I'm reading Dino Lorenzini's book "An invitation to Arithmetic Geometry" and the very first exercise is the following
Ex. 1 Let $d\in \Bbb{Q}\backslash\Bbb{Z}.$ Show that $\Bbb{Z}[\sqrt{d}]$ is not a finitely generated abelian group.
Since this is the first exercise and judging by the fact that the other exercises are quite easy, I assume that I am missing something.
This is my guess and I would be happy if someone can check it or provide me with a solution.

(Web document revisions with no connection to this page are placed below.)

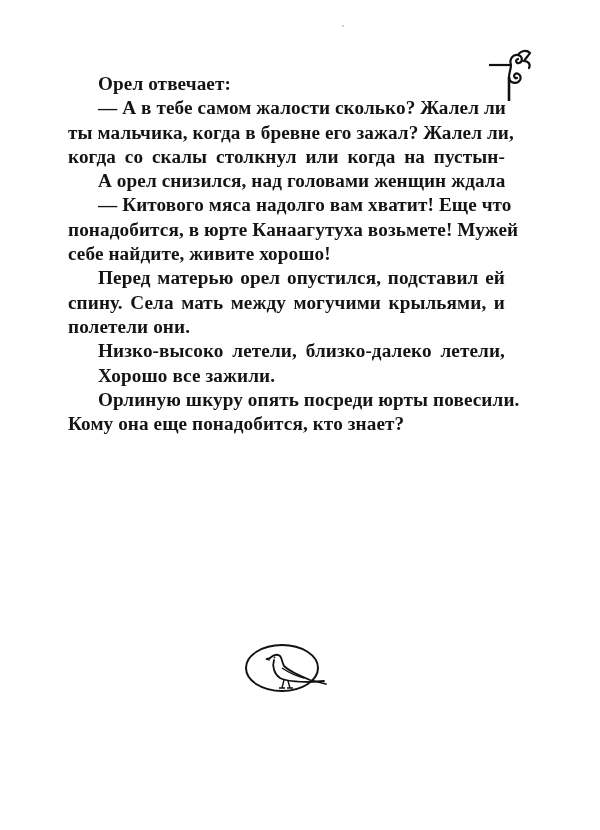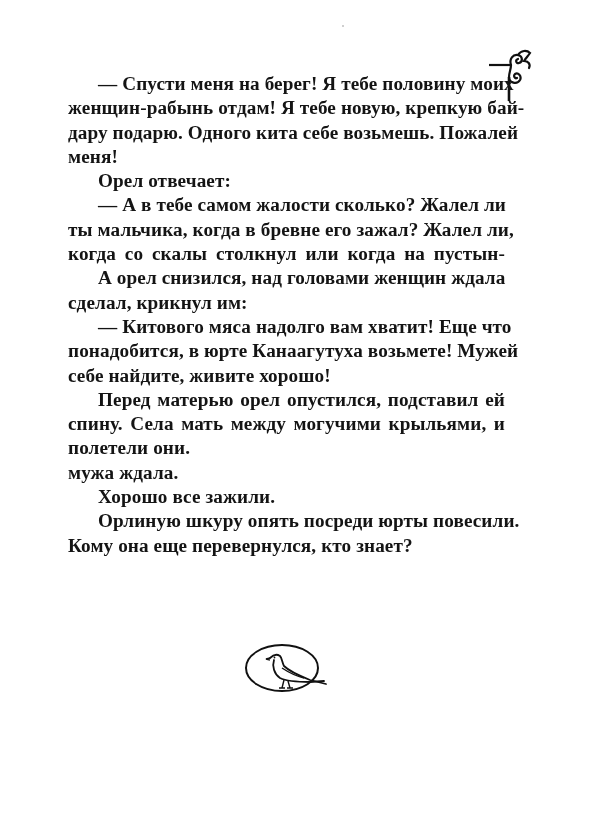--- a/index.html
+++ b/index.html
@@ -82,56 +82,49 @@
   <svg class="ornament" viewBox="0 0 50 56">
     <path d="M2 18 L24 18" stroke="#111" stroke-width="2.2" fill="none"></path>
     <path d="M24 18 C22 12 26 7 31 8 C36 9 36 15 32 16 C29 17 28 13 31 12" stroke="#111" stroke-width="2.2" fill="none" stroke-linecap="round"></path>
     <path d="M31 8 C34 3 40 3 43 6 C41 9 39 11 37 14 C41 14 44 17 42 21" stroke="#111" stroke-width="2.2" fill="none" stroke-linecap="round"></path>
     <path d="M24 18 C24 22 22 26 22 30 C22 36 30 38 33 33 C35 29 31 25 28 27 C26 29 28 32 30 31" stroke="#111" stroke-width="2.2" fill="none" stroke-linecap="round"></path>
     <path d="M22 30 L22 54" stroke="#111" stroke-width="2.6" fill="none"></path>
   </svg>
 
   <div class="text-block">
     <p class="para indent">
-      <span class="line">— Спусти меня на берег! Я тебе половину моих</span>
-      <span class="line" style="text-indent:0">женщин-рабынь отдам! Я тебе новую, крепкую бай-</span>
-      <span class="line" style="text-indent:0">дару подарю. Одного кита себе возьмешь. Пожалей</span>
-      <span class="line last" style="text-indent:0">меня!</span>
-    </p>
-    <p class="para indent">
       <span class="line last">Орел отвечает:</span>
     </p>
     <p class="para indent">
       <span class="line">— А в тебе самом жалости сколько? Жалел ли</span>
       <span class="line" style="text-indent:0">ты мальчика, когда в бревне его зажал? Жалел ли,</span>
       <span class="line" style="text-indent:0">когда со скалы столкнул или когда на пустын-</span>
     </p>
     <p class="para indent">
       <span class="line">А орел снизился, над головами женщин ждала</span>
-      <span class="line last" style="text-indent:0">сделал, крикнул им:</span>
     </p>
     <p class="para indent">
       <span class="line">— Китового мяса надолго вам хватит! Еще что</span>
       <span class="line" style="text-indent:0">понадобится, в юрте Канаагутуха возьмете! Мужей</span>
       <span class="line last" style="text-indent:0">себе найдите, живите хорошо!</span>
     </p>
     <p class="para indent">
       <span class="line">Перед матерью орел опустился, подставил ей</span>
       <span class="line" style="text-indent:0">спину. Села мать между могучими крыльями, и</span>
       <span class="line last" style="text-indent:0">полетели они.</span>
     </p>
     <p class="para indent">
-      <span class="line last" style="text-indent:0">мужа ждала.</span>
+      <span class="line">Низко-высоко летели, близко-далеко летели,</span>
     </p>
     <p class="para indent">
       <span class="line last">Хорошо все зажили.</span>
     </p>
     <p class="para indent">
       <span class="line">Орлиную шкуру опять посреди юрты повесили.</span>
-      <span class="line last" style="text-indent:0">Кому она еще перевернулся, кто знает?</span>
+      <span class="line last" style="text-indent:0">Кому она еще понадобится, кто знает?</span>
     </p>
   </div>
 
   <svg class="vignette" viewBox="0 0 84 56">
     <ellipse cx="38" cy="28" rx="36" ry="23" stroke="#111" stroke-width="2" fill="none"></ellipse>
     <path d="M26 18 C29 15 33 14 36 16 C38 18 38 22 40 26 C46 32 56 36 66 40 L82 44" stroke="#111" stroke-width="1.8" fill="none" stroke-linecap="round"></path>
     <path d="M26 18 L22 19 L26 20" stroke="#111" stroke-width="1.6" fill="none"></path>
     <path d="M30 20 C28 26 30 34 36 38 C44 42 56 42 66 42 L80 41" stroke="#111" stroke-width="1.8" fill="none" stroke-linecap="round"></path>
     <path d="M38 28 C44 32 52 36 60 38" stroke="#111" stroke-width="1.4" fill="none"></path>
     <path d="M40 40 L38 48 M44 41 L46 48 M35 48 L41 48 M43 48 L49 48" stroke="#111" stroke-width="1.4" fill="none"></path>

$\color{red}{\textrm{EDIT: The solution below fails because of the following WRONG assumption that I silently used: If }G,H\textrm{ are finitely generated abelian groups and }H\subsetneq G\textrm{ then }rank(H)<rank(G)\textrm{ (take }G=\Bbb{Z}, H=2\Bbb{Z}) \textrm{ to arrive at a contradiction.}}$
Solution(?) Supposing that it is finitely generated, it must be a free abelian group of finite rank (since there are no elements of finite order in it). Therefore, $\Bbb{Z}[\sqrt{d}]=\Bbb{Z}^n$ for some $n$. I will show that it contains free abelian groups of arbitrarily large ranks, which is a contradiction.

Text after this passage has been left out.